In [20]:
import pandas as pd
import numpy as np

In [26]:
# Here we create a list dictionary of values for our data frame
people = {
    "FirstName" : ['John', 'Jacob', 'Jennifer', 'Jordan', 'Jaqueline', np.nan, None, 'NA'],
    "LastName": ['Jingle', 'Heimer', 'Schmidt', 'Daniel', 'Fishwall', np.nan, np.nan, 'Missing'],
    "Email": ['johnjingle33@fakeemail.com', 'jacobheimer@fakeemail.com', 'Jennifer32@email.com', 'jdaniel@email.com', 'jaqlfish@email.com', None, np.nan, 'NA'],
    'age' : ['33', '55', '63', '36', None, None, 'Missing', 'Missing']
}

In [27]:
df = pd.DataFrame(people)

In [28]:
df

Unnamed: 0,FirstName,LastName,Email,age
0,John,Jingle,johnjingle33@fakeemail.com,33
1,Jacob,Heimer,jacobheimer@fakeemail.com,55
2,Jennifer,Schmidt,Jennifer32@email.com,63
3,Jordan,Daniel,jdaniel@email.com,36
4,Jaqueline,Fishwall,jaqlfish@email.com,
5,,,,
6,,,,Missing
7,,Missing,,Missing


In [29]:
df.dropna()

Unnamed: 0,FirstName,LastName,Email,age
0,John,Jingle,johnjingle33@fakeemail.com,33
1,Jacob,Heimer,jacobheimer@fakeemail.com,55
2,Jennifer,Schmidt,Jennifer32@email.com,63
3,Jordan,Daniel,jdaniel@email.com,36
7,,Missing,,Missing


In [30]:
# If we have axis set to index we will drop rows !
# If we have axis set to columns we will drop columns with NAN!
df.dropna(axis='index', how='any')

Unnamed: 0,FirstName,LastName,Email,age
0,John,Jingle,johnjingle33@fakeemail.com,33
1,Jacob,Heimer,jacobheimer@fakeemail.com,55
2,Jennifer,Schmidt,Jennifer32@email.com,63
3,Jordan,Daniel,jdaniel@email.com,36
7,,Missing,,Missing


In [31]:
# If you change the how arg to all we then get more rows because there were
# columns which we did not have 
df.dropna(axis='index', how='all')

Unnamed: 0,FirstName,LastName,Email,age
0,John,Jingle,johnjingle33@fakeemail.com,33
1,Jacob,Heimer,jacobheimer@fakeemail.com,55
2,Jennifer,Schmidt,Jennifer32@email.com,63
3,Jordan,Daniel,jdaniel@email.com,36
4,Jaqueline,Fishwall,jaqlfish@email.com,
6,,,,Missing
7,,Missing,,Missing


In [33]:
df.dropna(axis='columns', how='any')

0
1
2
3
4
5
6
7


In [35]:
# Here we can pass in multiple columns to the subset
# df.dropna(axis='index', how='all', subset=['LastName','Email'])
df.dropna(axis='index', how='any', subset=['LastName','Email'])

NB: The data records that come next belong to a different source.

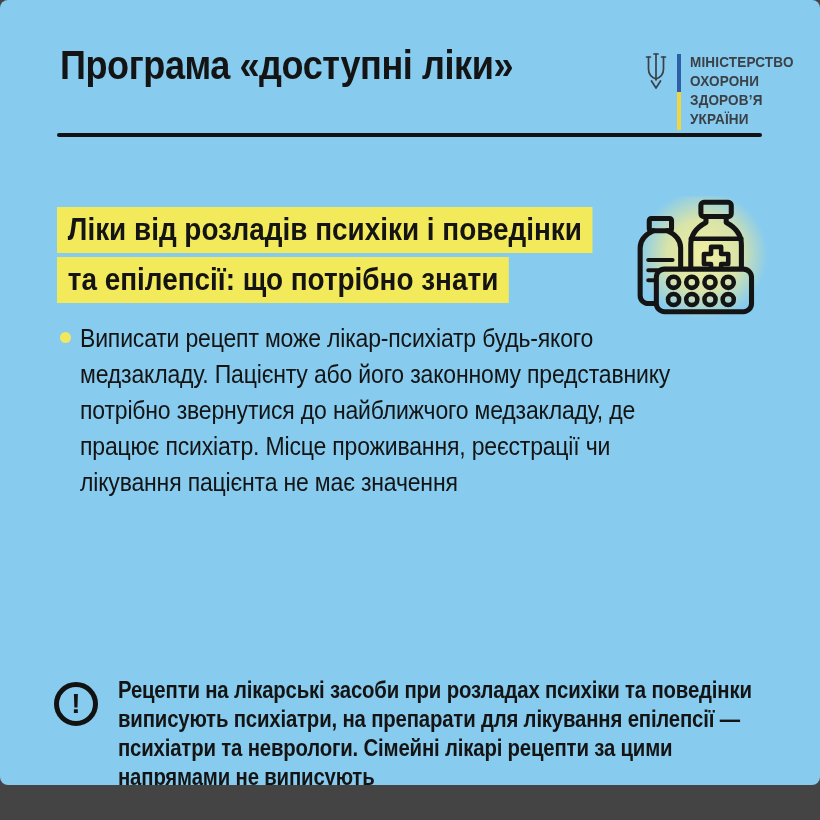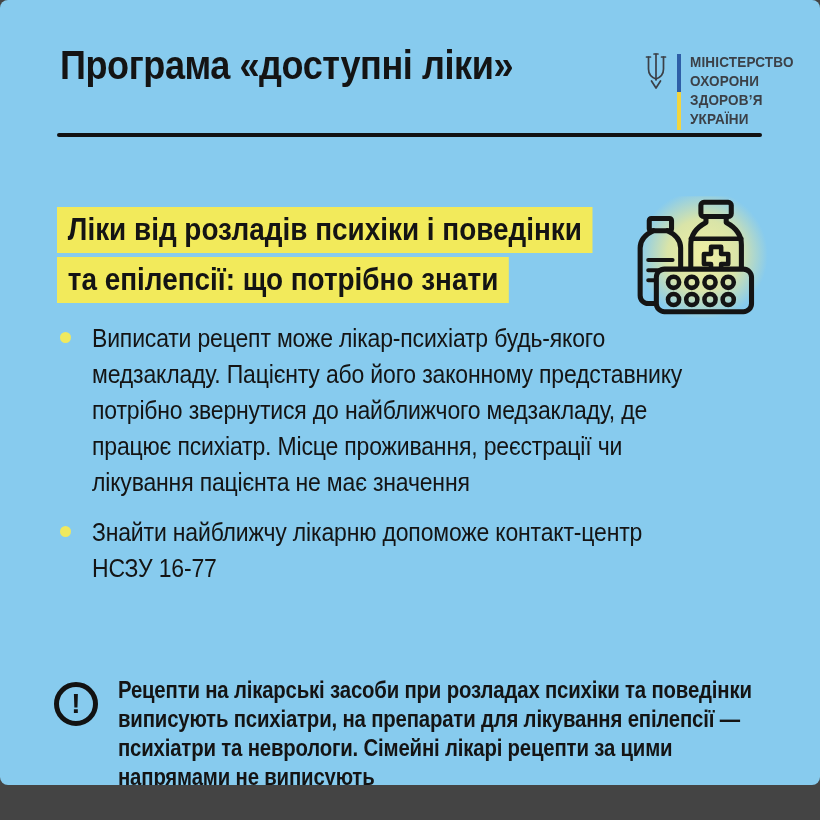--- a/index.html
+++ b/index.html
@@ -49,7 +49,7 @@
   .bullets{
     position:absolute; left:60px; top:320px; width:710px; list-style:none;
   }
-  .bullets li{display:flex; gap:21px; margin-bottom:14px;}
+  .bullets li{display:flex; gap:9px; margin-bottom:14px;}
   .dot{
     flex:0 0 11px; width:11px; height:11px; border-radius:50%;
     background:var(--bullet,#F0E95E); margin-top:12px;

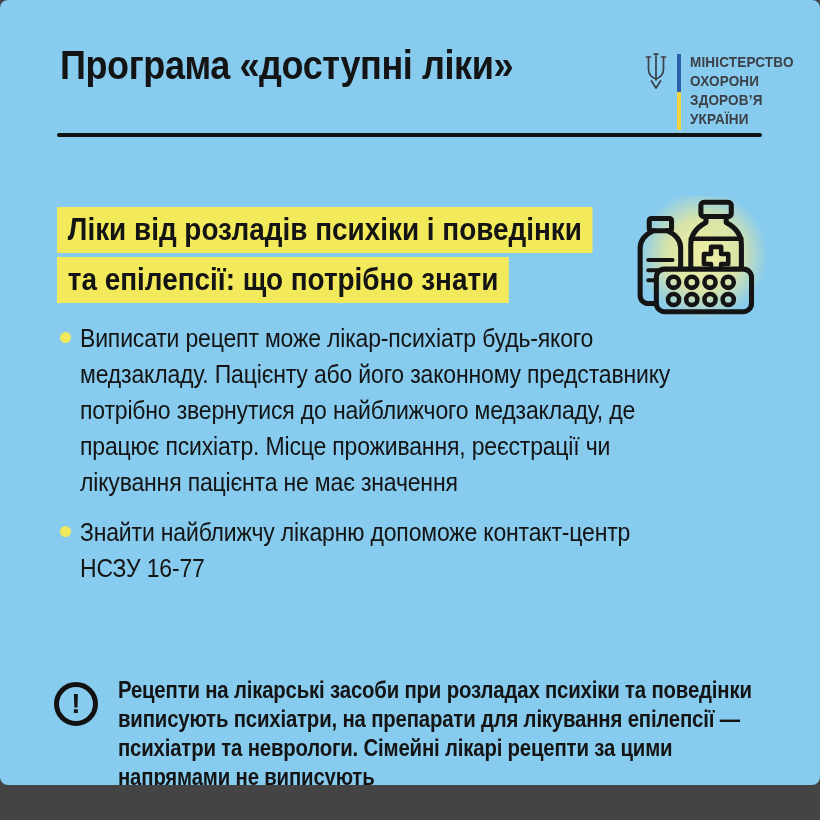--- a/index.html
+++ b/index.html
@@ -153,10 +153,6 @@
       <span class="dot"></span>
       <div class="b-text">Виписати рецепт може лікар-психіатр будь-якого медзакладу. Пацієнту або його законному представнику потрібно звернутися до найближчого медзакладу, де працює психіатр. Місце проживання, реєстрації чи лікування пацієнта не має значення</div>
     </li>
-    <li>
-      <span class="dot"></span>
-      <div class="b-text">Знайти найближчу лікарню допоможе контакт-центр НСЗУ 16-77</div>
-    </li>
   </ul>
 
   <div class="note">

Unnamed: 0,FirstName,LastName,Email,age
0,John,Jingle,johnjingle33@fakeemail.com,33
1,Jacob,Heimer,jacobheimer@fakeemail.com,55
2,Jennifer,Schmidt,Jennifer32@email.com,63
3,Jordan,Daniel,jdaniel@email.com,36
4,Jaqueline,Fishwall,jaqlfish@email.com,
7,,Missing,,Missing


In [36]:
# the replace method allows us to replace values based on key value match.
df.replace('NA', np.nan, inplace=True)
df.replace('Missing', np.nan, inplace=True)

In [38]:
df.isna()

Unnamed: 0,FirstName,LastName,Email,age
0,False,False,False,False
1,False,False,False,False
2,False,False,False,False
3,False,False,False,False
4,False,False,False,True
5,True,True,True,True
6,True,True,True,True
7,True,True,True,True


In [39]:
df.fillna('MISSING')

Unnamed: 0,FirstName,LastName,Email,age
0,John,Jingle,johnjingle33@fakeemail.com,33
1,Jacob,Heimer,jacobheimer@fakeemail.com,55
2,Jennifer,Schmidt,Jennifer32@email.com,63
3,Jordan,Daniel,jdaniel@email.com,36
4,Jaqueline,Fishwall,jaqlfish@email.com,MISSING
5,MISSING,MISSING,MISSING,MISSING
6,MISSING,MISSING,MISSING,MISSING
7,MISSING,MISSING,MISSING,MISSING


In [40]:
df.fillna(0)

Unnamed: 0,FirstName,LastName,Email,age
0,John,Jingle,johnjingle33@fakeemail.com,33
1,Jacob,Heimer,jacobheimer@fakeemail.com,55
2,Jennifer,Schmidt,Jennifer32@email.com,63
3,Jordan,Daniel,jdaniel@email.com,36
4,Jaqueline,Fishwall,jaqlfish@email.com,0
5,0,0,0,0
6,0,0,0,0
7,0,0,0,0


In [41]:
df.dtypes

FirstName    object
LastName     object
Email        object
age          object
dtype: object

In [42]:
# The NAN data type is float under the hood so using the .mean() method does not work!
# we have to use floats methods to concatenate the age column.
df['age'].mean()

TypeError: can only concatenate str (not "int") to str

In [43]:
type(np.nan)

float

In [45]:
# The below won't work because the nan type is float not int.
# We could replace all the nan as 0 but this would effect the average.
# Here we just cast the column to a float type.
df['age'] = df['age'].astype(float)

In [46]:
df.dtypes

FirstName     object
LastName      object
Email         object
age          float64
dtype: object

In [48]:
df['age'].mean()

46.75

In [None]:
# You can use the below method to change every type 
# data within the df to a float type.
# df.astype()